What does it mean for you?

It’s tempting to point at Adam Neumann right now and say that it’s just a problem with him. If we’re more honest with ourselves, then the truth is it could be any of us. We all have our vices and the only things which separate any of us from Adam right now are our level of awareness of how those vices are playing out in our lives, and the spectacular scale at which it’s happening.

But keep in mind that while all of this was happening I highly doubt Adam was imagining himself as some sinister villain. Our vices live in our blindspots. We obscure them and justify them until we can slide down the slippery slope with a smile. Adam is now painfully aware of his own self-delusions and rationalizations and I imagine somewhere he is suffering an awful emotional hangover as they are so publicly stripped away.

What does this mean for brand?

Your brand is the identity of your company, yes, but more specifically it is the collective identity of the company. It is the combined sum of the identities that make it up as they relate to each other. Think about what it means to be American, and how that is subject to each expression of that American identity. It’s the farmer on a tractor in the heartland, but it’s the obnoxious tourist as well.
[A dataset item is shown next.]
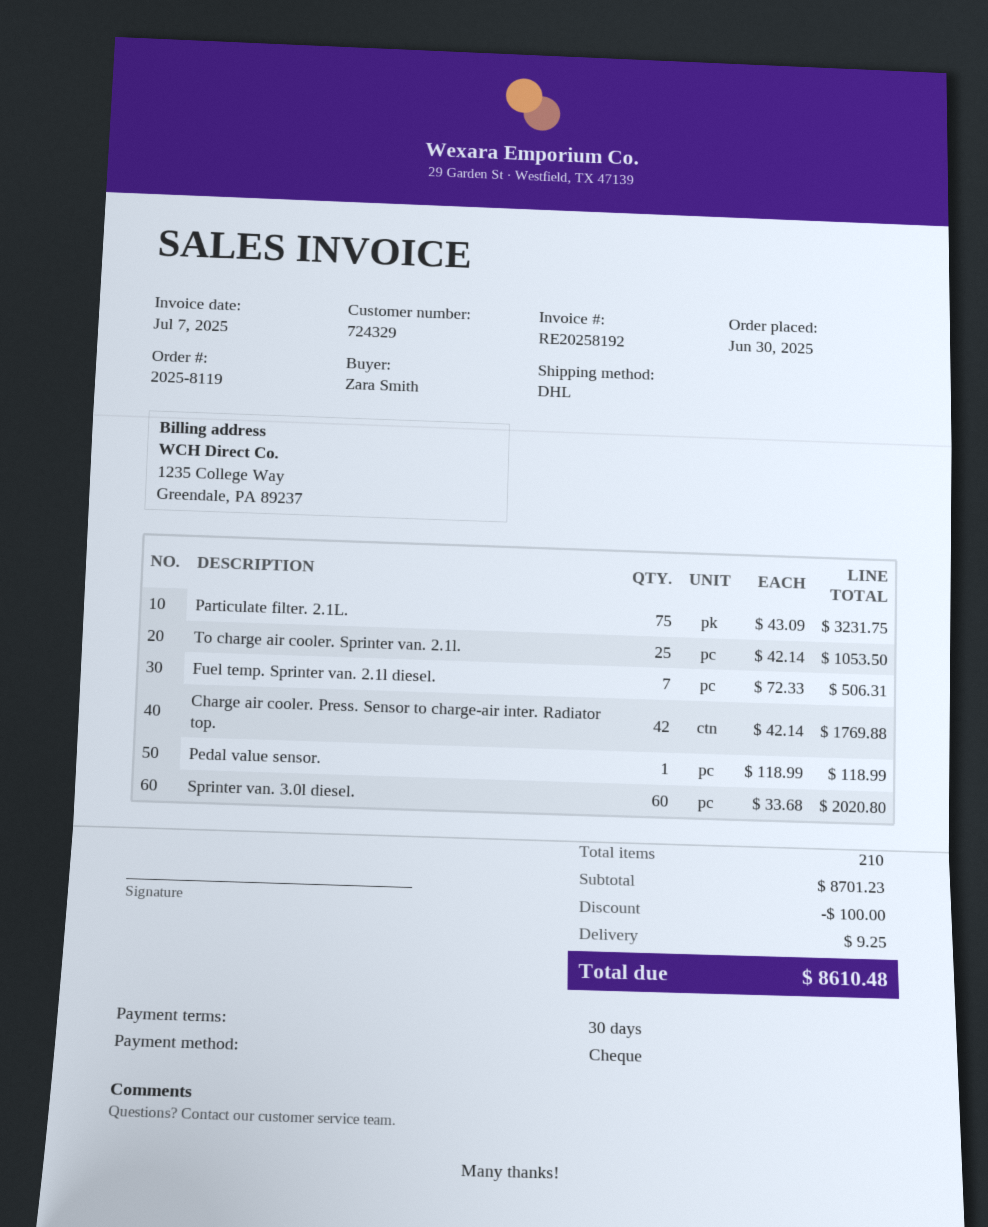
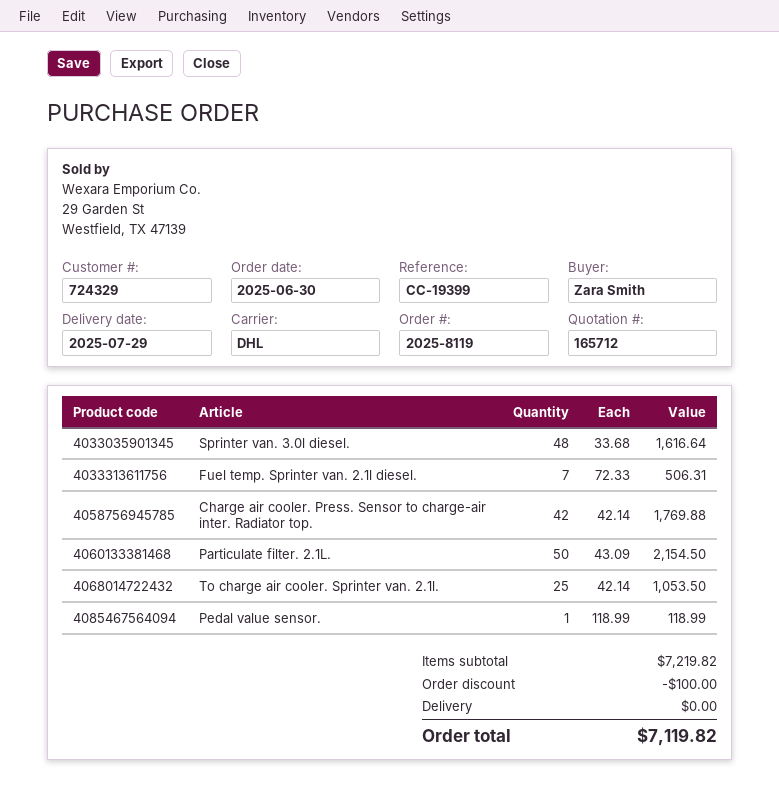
Particulate filter. 2.1L.: 75 x 43.09 = 3231.75 -> 50 x 43.09 = 2154.50
Sprinter van. 3.0l diesel.: 60 x 33.68 = 2020.80 -> 48 x 33.68 = 1616.64
subtotal: 8701.23 -> 7219.82
shipping: 9.25 -> 0.00
total: 8610.48 -> 7119.82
It’s the innovative technologist and it’s the imperialist occupation force.

But that sum of identities is also weighted according to influence so, while it pervades every aspect of culture throughout a company, it is heavily influenced by the personalities at the top. As those identities at the top influence the formation of the culture, they become the cultural foundation and relational infrastructure of the organization. Uber’s recent round of layoffs seems to confirm that even if you replace a dysfunctional founder, there is only ever so much you can do to redirect the entrenched culture that developed around them. The job that lay before the new leadership of WeWork and Uber alike isn’t just to control the damage, but they will have to repair the culture.

I’m literally right here. Happy to help.

These extreme examples help to shine a light on usually subtle nuances of business strategy, making them obvious to see for people that don’t spend their lives obsessing over these things. It’s easy to look from the outside with disdain, but how many companies do you imagine close up shop every day because some flawed aspect of their identity drives people away, makes sales elusive, or causes personal dysfunction to impact professional efficacy.

The only protection one can levy against these types of circumstances is to have a deep and comprehensive awareness of ourselves, and how the mental model of our world is influencing the way we lead.